What is by far the number one most important thing you need for the DoD Disability Process?       DOCUMENTATION!   

All Military Disability decisions are based entirely on the evidence that is submitted at the start of the DoD Disability Process. It is vital, therefore, that you properly compile all the essential information needed to ensure that your case is correctly judged and that your conditions are given the most accurate Military Disability Ratings possible. Additional evidence can be submitted after the DoD Disability Process begins, but it will most likely delay the entire process.
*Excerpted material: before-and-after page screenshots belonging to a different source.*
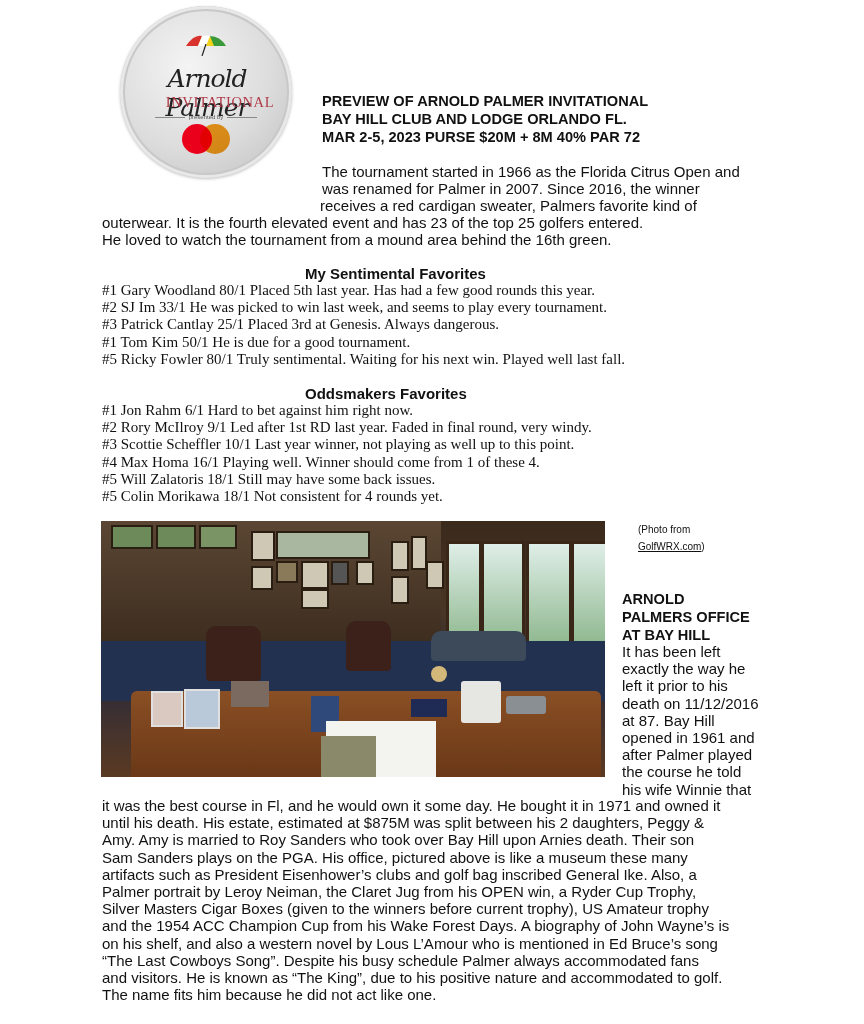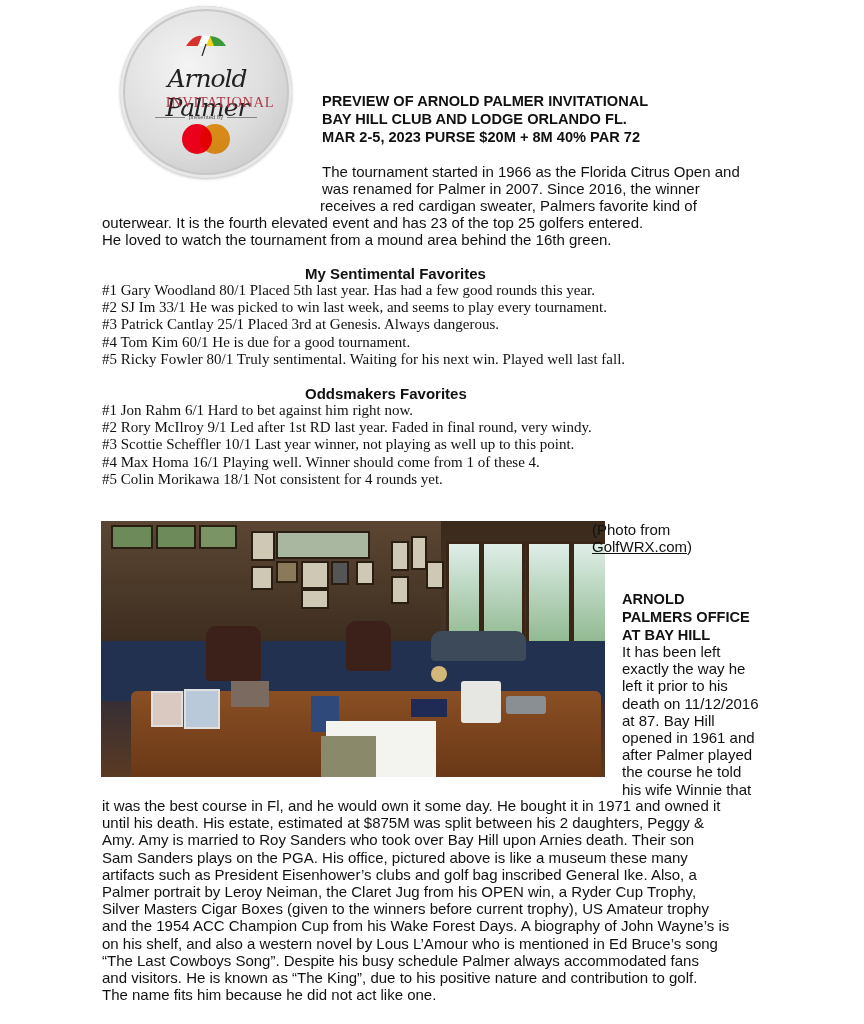"#4 Tom Kim 60/1 He" div { text: 4 Tom Kim 60/1 -> 1 Tom Kim 50/1 }
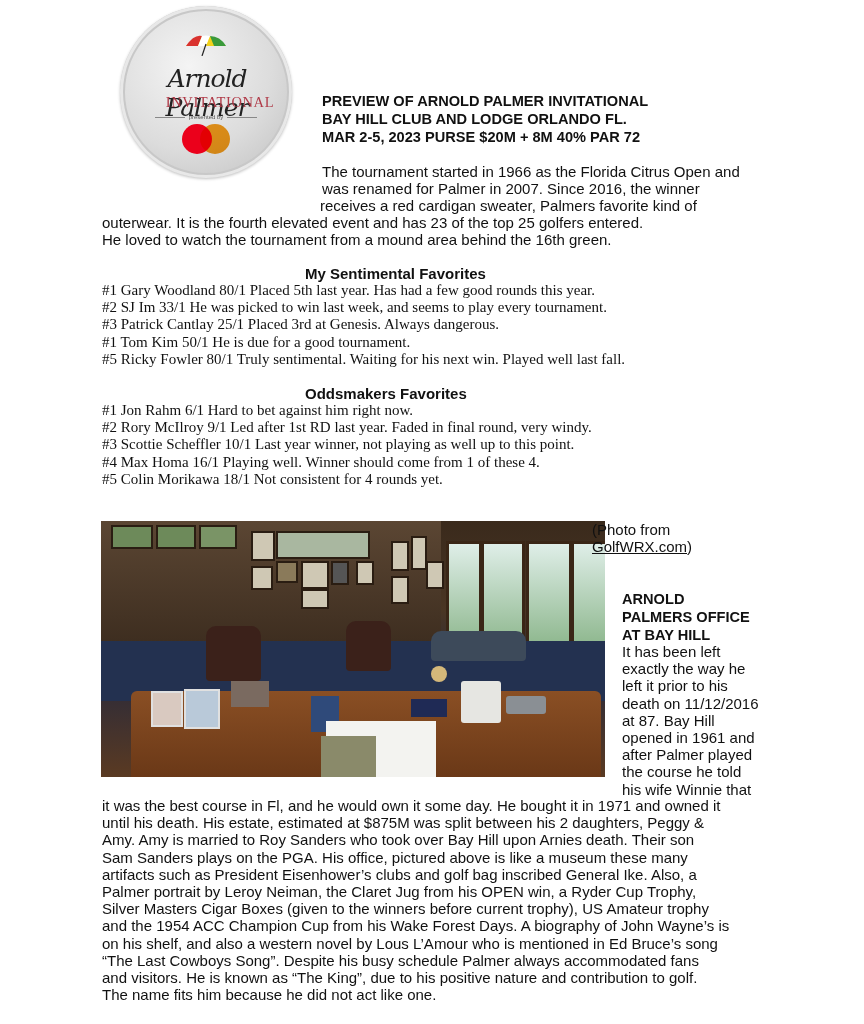"#5 Will Zalatoris 18/1 Still" div { html: none -> <div>#5 Will Zalatoris 18/1 Still may have some back issues.</div> }
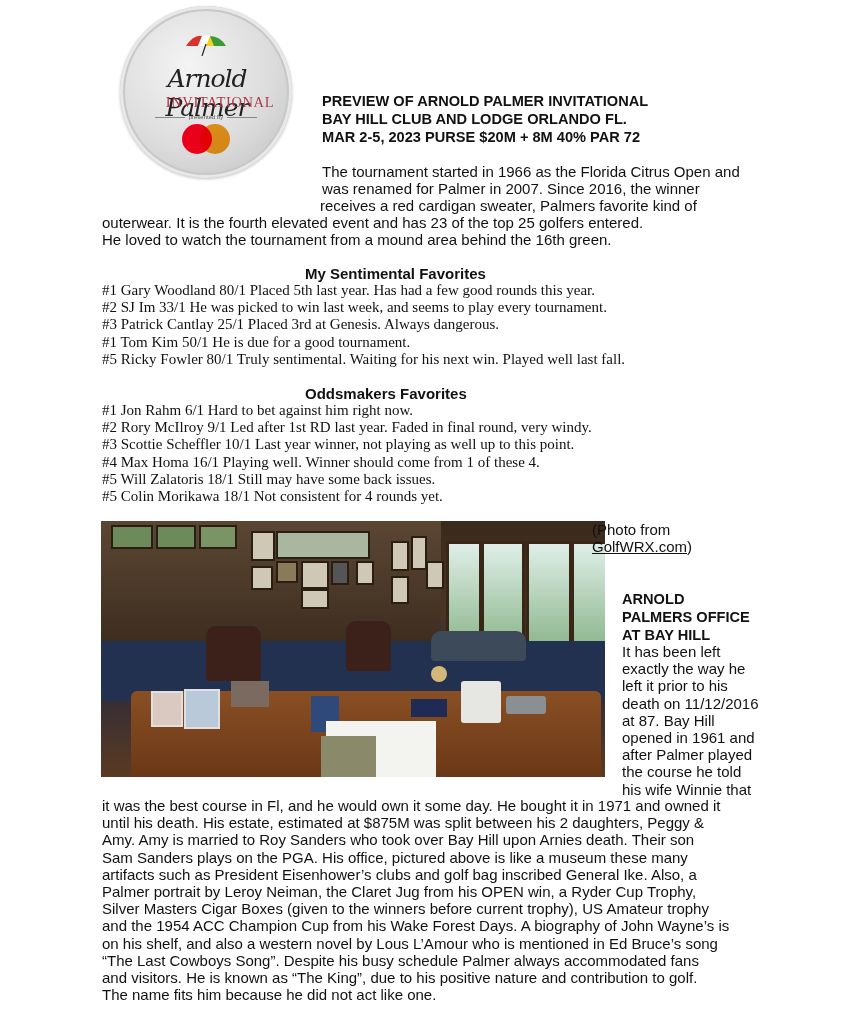"(Photo from" .caption { font-size: 15px -> 10px; left: 592px -> 638px }
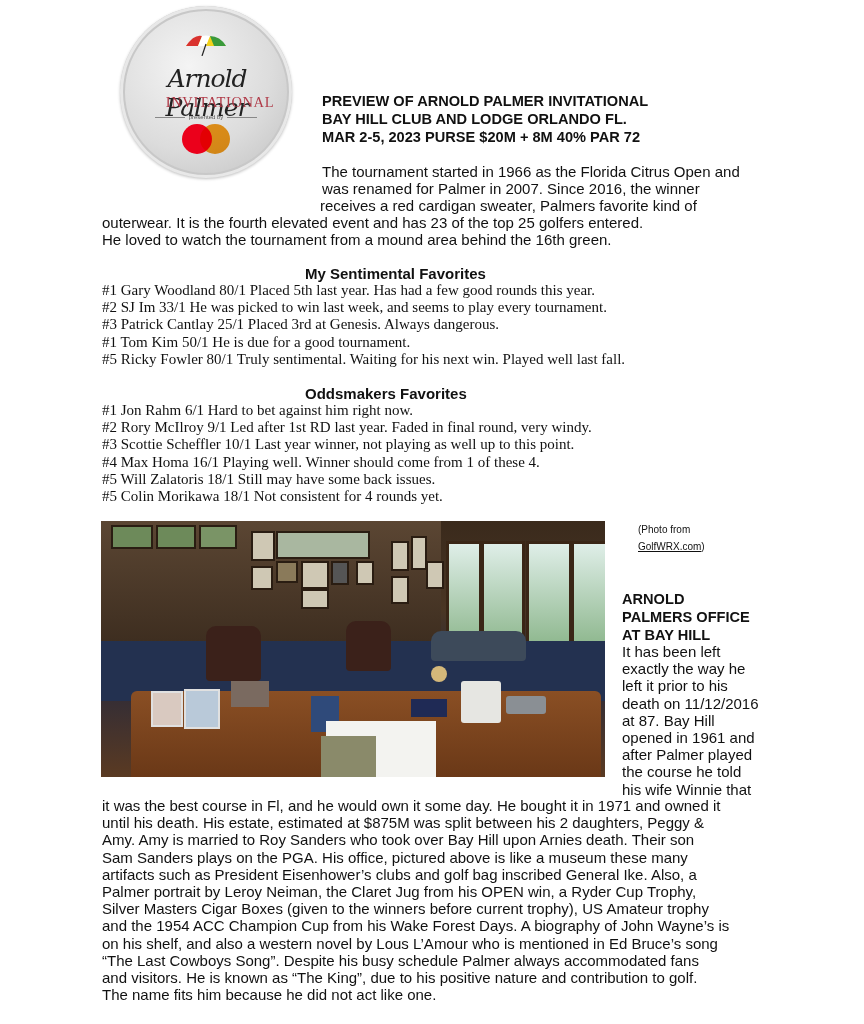"and visitors. He is known" div { text: contribution -> accommodated }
Here is a list of necessary evidence that must be submitted to the MEB:

– A medical summary from your physician (called a “Narrative Summary” or “NARSUM”)
– A statement from your commander that notes how your medical conditions affect your ability to do your job
– A personal statement (this isn’t required but may be submitted if you feel that there is additional information that was left out by your physician or commander, or if you disagree with anything they say)
– All medical records that document important evidence about your conditions

To understand what evidence the VA needs in order to properly rate your conditions, Find Your Conditions on our site. You can then ensure that this information is included somewhere in the evidence that is submitted.

For example, if you have a wrist injury, you’ll find on our site that most wrist conditions are rated on limited motion. It is vital, then, that the C&P Exam physician clearly records your exact range of motion measurements for your wrist. It is not enough for him to say that the wrist’s motion is limited. The VA must have the measurements in order to rate the condition.

Be proactive to ensure that your DoD Disability Process goes smoothly.